Everywhere we turn there are stories about how the flu is slamming the country. With an epidemic comes high patient volumes that stretch resources across the healthcare system from emergency departments and inpatient units to physician practices, imaging, lab, and pharmacies. News stories are everywhere about how consumers can try to avoid the virus and how to manage symptoms, but little is being said about caring for the overstretched staff. It’s important to remember that providers and staff are being stretched to their limit in many cases. The patient experience is interwoven with the employee experience, so be sure to take good care of your team during this taxing flu season.
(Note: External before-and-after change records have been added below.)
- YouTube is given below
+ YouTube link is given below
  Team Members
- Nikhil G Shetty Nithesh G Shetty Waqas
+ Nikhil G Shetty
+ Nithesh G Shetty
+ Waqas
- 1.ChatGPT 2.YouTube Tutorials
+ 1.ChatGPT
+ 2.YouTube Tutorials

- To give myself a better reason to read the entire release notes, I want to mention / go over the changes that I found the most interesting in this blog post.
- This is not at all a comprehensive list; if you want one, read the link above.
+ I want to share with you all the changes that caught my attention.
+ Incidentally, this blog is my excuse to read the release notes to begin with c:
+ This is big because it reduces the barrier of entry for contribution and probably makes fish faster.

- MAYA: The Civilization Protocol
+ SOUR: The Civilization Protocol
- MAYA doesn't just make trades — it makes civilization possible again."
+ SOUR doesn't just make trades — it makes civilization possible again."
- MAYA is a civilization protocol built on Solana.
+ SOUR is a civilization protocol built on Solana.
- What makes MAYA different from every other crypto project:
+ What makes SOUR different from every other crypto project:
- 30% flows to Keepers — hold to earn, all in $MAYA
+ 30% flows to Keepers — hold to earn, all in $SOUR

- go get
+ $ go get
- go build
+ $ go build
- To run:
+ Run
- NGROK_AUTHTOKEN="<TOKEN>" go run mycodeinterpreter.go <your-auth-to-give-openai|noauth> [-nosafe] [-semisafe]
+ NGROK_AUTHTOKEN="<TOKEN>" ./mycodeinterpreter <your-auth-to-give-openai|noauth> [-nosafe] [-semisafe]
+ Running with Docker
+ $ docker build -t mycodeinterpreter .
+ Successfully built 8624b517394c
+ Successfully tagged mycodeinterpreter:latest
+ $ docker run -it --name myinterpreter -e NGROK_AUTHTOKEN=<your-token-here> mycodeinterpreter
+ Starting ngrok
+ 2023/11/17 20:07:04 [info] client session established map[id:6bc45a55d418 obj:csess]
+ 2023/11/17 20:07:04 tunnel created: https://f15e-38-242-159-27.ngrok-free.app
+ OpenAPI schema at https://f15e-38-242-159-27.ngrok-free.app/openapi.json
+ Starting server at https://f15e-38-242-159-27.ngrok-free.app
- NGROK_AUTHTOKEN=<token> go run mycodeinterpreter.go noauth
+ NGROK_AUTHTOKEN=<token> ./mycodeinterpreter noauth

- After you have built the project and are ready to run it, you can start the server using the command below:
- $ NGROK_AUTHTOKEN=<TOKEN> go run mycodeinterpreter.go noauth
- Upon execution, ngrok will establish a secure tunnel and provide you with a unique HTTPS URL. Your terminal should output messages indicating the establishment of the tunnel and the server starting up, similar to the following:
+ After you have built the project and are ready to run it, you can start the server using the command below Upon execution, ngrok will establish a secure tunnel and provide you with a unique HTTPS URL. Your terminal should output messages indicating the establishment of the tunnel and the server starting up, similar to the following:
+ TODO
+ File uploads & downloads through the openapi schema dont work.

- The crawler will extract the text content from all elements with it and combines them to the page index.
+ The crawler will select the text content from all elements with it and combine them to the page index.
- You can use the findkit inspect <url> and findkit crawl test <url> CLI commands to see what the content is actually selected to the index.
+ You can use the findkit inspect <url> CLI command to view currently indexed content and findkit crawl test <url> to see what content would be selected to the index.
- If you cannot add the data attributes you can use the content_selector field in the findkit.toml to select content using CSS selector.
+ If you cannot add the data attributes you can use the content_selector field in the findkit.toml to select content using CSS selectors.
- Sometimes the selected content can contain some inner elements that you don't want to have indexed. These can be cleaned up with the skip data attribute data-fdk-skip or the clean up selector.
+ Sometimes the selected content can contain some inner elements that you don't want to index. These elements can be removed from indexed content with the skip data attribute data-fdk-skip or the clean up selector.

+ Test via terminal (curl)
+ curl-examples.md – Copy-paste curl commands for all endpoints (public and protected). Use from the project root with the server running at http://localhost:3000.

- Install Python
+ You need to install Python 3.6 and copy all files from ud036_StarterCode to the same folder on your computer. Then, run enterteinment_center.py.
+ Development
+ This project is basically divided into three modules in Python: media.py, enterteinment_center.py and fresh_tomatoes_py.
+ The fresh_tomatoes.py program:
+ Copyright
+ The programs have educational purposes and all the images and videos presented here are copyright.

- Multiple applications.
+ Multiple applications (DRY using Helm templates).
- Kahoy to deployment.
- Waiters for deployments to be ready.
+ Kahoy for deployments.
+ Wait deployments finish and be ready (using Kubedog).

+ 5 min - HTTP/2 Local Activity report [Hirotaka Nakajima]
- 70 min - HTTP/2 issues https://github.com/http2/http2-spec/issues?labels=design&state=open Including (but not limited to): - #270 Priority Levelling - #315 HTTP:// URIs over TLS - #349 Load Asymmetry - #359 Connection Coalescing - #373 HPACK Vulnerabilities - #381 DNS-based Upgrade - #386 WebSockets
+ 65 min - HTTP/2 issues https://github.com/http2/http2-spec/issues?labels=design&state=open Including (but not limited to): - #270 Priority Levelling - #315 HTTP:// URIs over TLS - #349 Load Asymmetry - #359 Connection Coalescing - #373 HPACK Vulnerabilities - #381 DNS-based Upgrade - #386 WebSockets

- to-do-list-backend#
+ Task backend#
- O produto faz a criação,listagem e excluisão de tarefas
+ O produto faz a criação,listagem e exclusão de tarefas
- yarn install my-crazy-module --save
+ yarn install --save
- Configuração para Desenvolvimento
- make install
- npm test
Healthcare leaders can be supportive by being present; pitch in if possible and by all means give recognition for the hard work. Personally thank staff and providers and send notes. In fact, send notes to the staff’s families thanking them for sharing their mom, dad, or spouse with your hospital or practice. After all, weeks of overtime can take its toll on family life.
Communication, recognition, and innovation are always important to the culture but become even more significant during times of prolonged high volume. Encourage staff to share ideas about how to manage processes and maintain positive morale.
If you have the resources, reward staff who are working extra shifts with meals delivered to the department or gift certificates for a dinner that can be delivered to their homes and families. If you are fortunate enough to have an in-house service like Errand Solutions, encourage staff to use their services to help keep things afloat at home. They can manage a multitude of errands from dry cleaning, grocery shopping, and oil changes to yard work and arranging dinner deliveries for staff.
During periods of high census, it’s normal for leaders to shift into resource-management mode where you focus on the cerebral part of supply and demand. Don’t forget that people—your team—are at the heart of that equation. One of the most important things a leader can do during prolonged periods of high census is to keep morale up. It’s one thing for your staff to kick it into high gear for a few days, but it takes a bolus of energy and fortitude to keep it up for weeks at a time. Remember, your team is working hard and needs to know that you care, that you recognize their efforts, that they are making a difference, and that they have your support. Your encouragement is the most effective vaccination against burnout. So roll up your sleeves!